*What this task involves*
From the line that contains "border: 2px solid" through the end of the records below, write out each line exactly as it appears, but not the pictures.

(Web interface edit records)
□ □ □ □ □
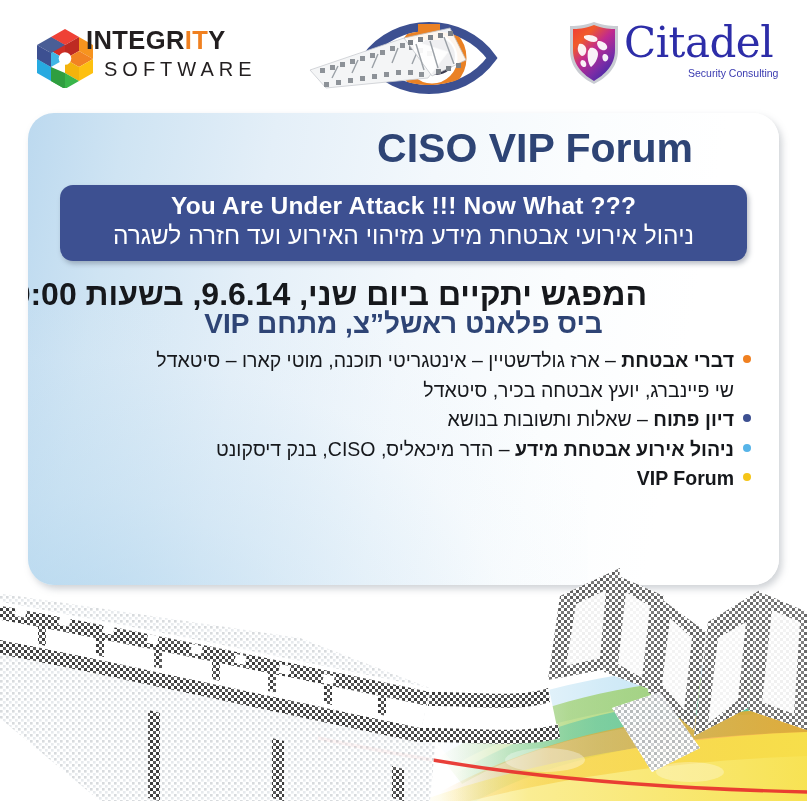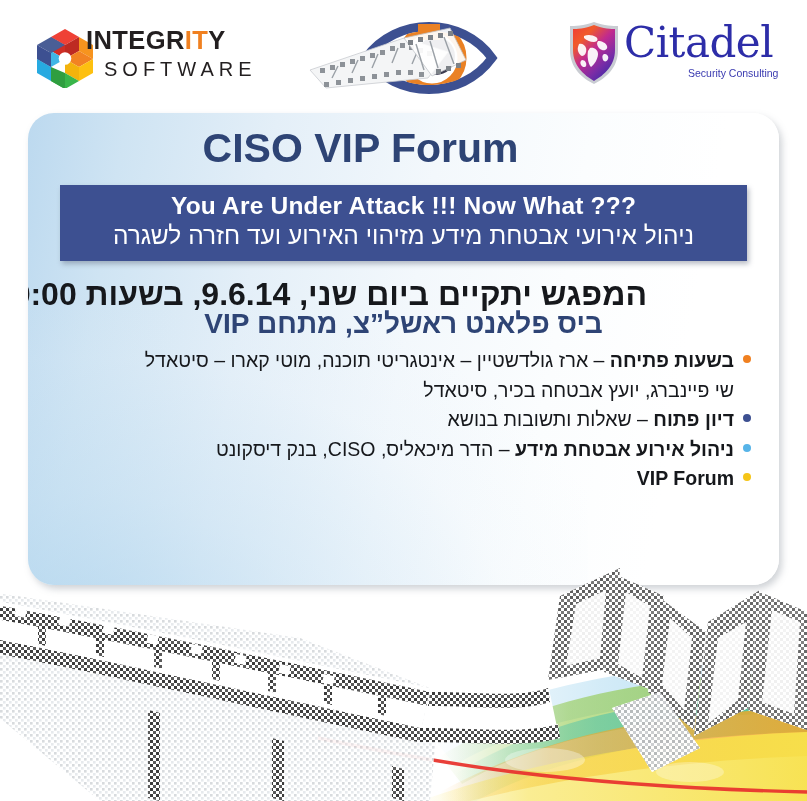"CISO VIP Forum" .main-title { text-align: center -> right }
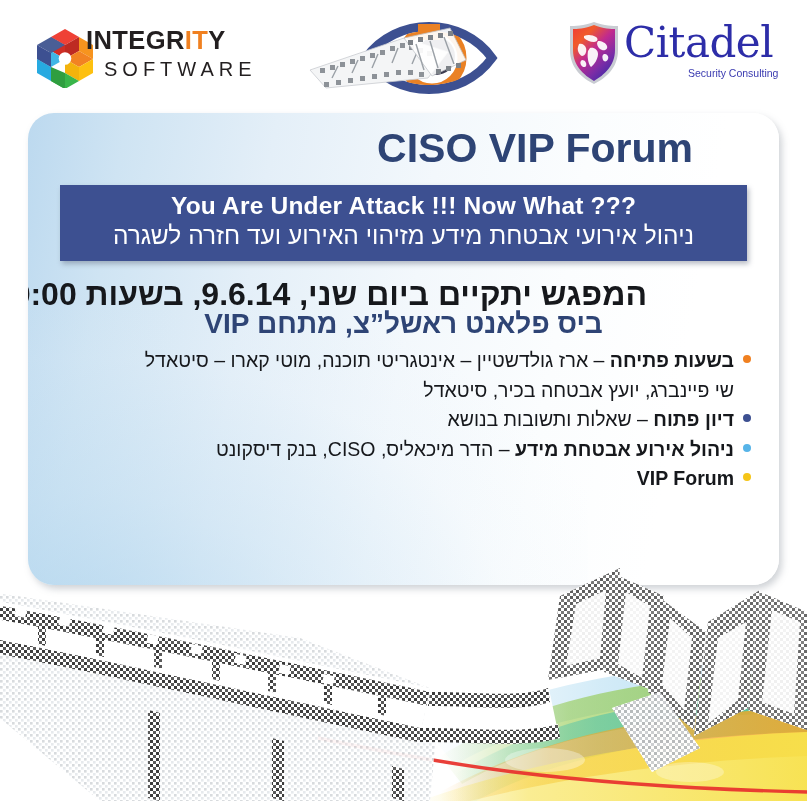"You Are Under Attack !!!" .banner { border-radius: none -> 13px }
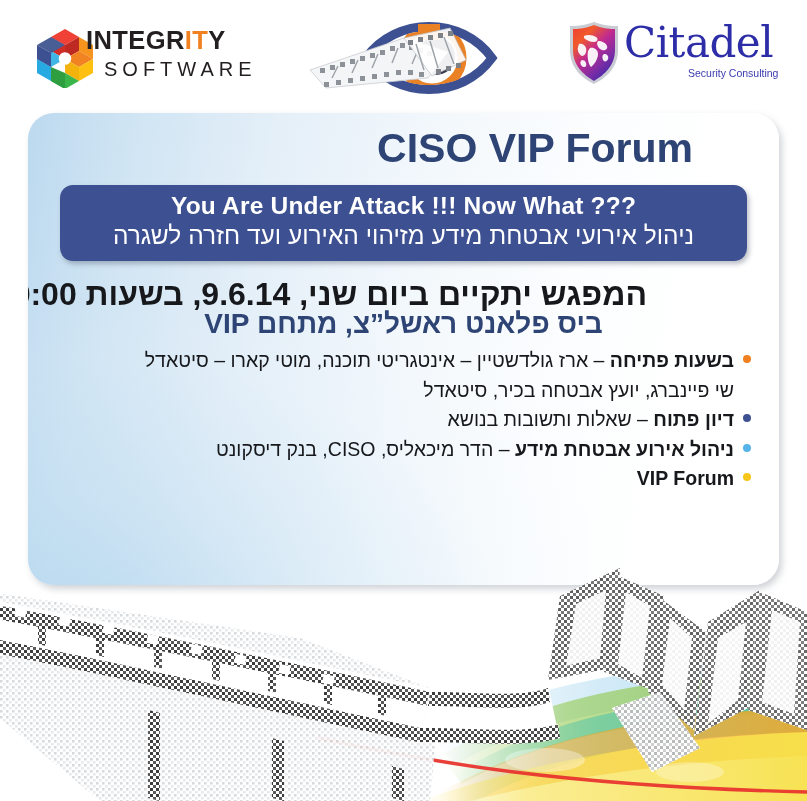"בשעות פתיחה" b { text: בשעות פתיחה -> דברי אבטחת }
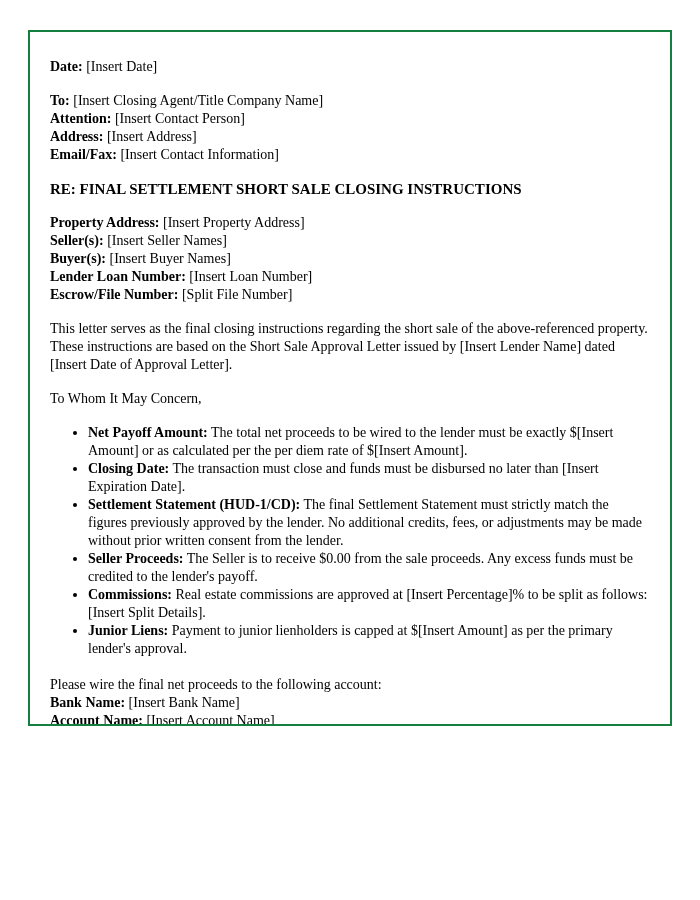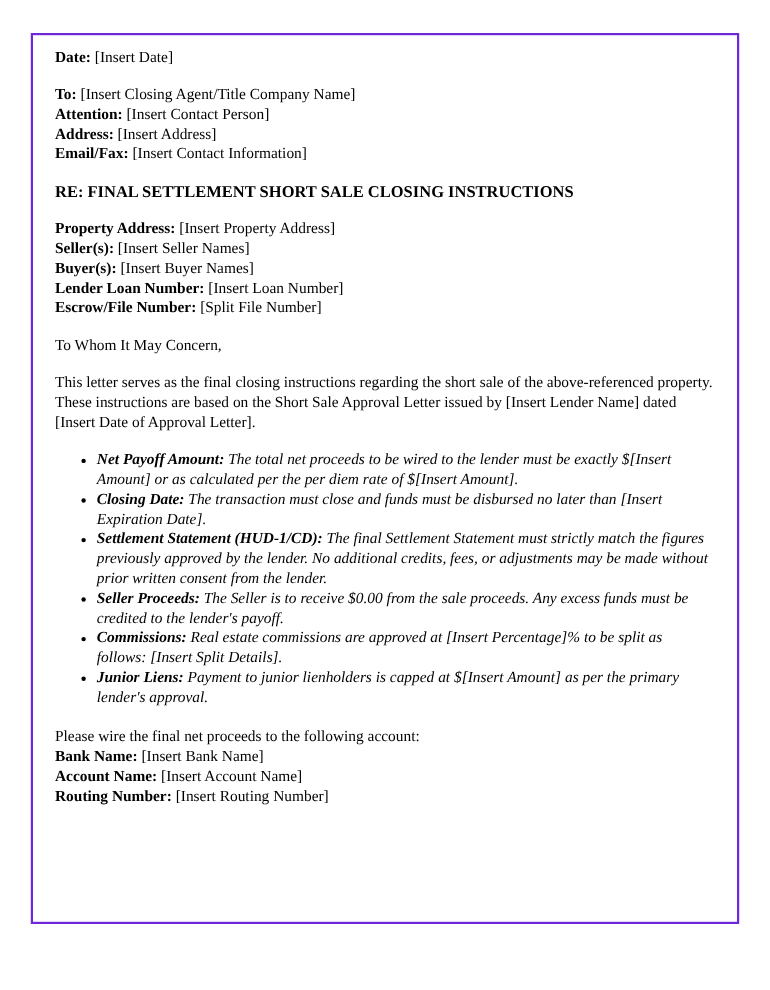"Date: [Insert Date]" .page { border: 2px solid #6d28d9 -> 2px solid #15803d; height: 810px -> 696px; padding: 12px 20px -> 26px 20px }
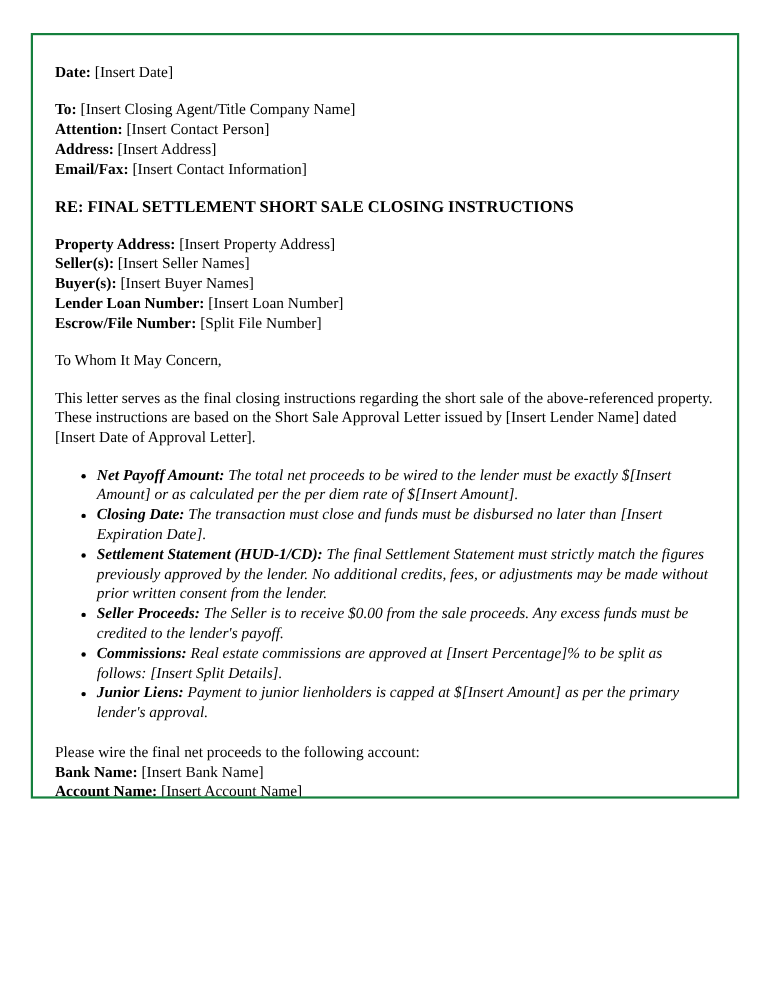"To Whom It May Concern," p.block { order: before "This letter serves as the" -> after "This letter serves as the" }
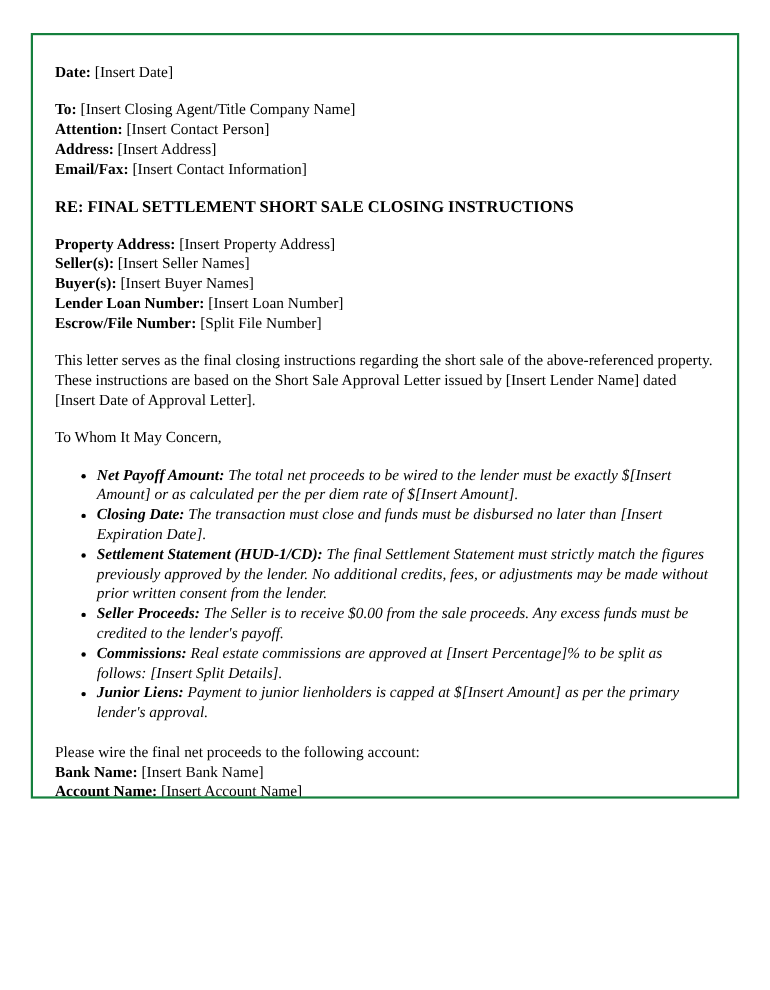"Net Payoff Amount: The total" ul.conditions { font-style: italic -> none }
□ □ □ □ □
*Solution for this problem*
"Date: [Insert Date]" .page { border: 2px solid #6d28d9 -> 2px solid #15803d; height: 810px -> 696px; padding: 12px 20px -> 26px 20px }
"To Whom It May Concern," p.block { order: before "This letter serves as the" -> after "This letter serves as the" }
"Net Payoff Amount: The total" ul.conditions { font-style: italic -> none }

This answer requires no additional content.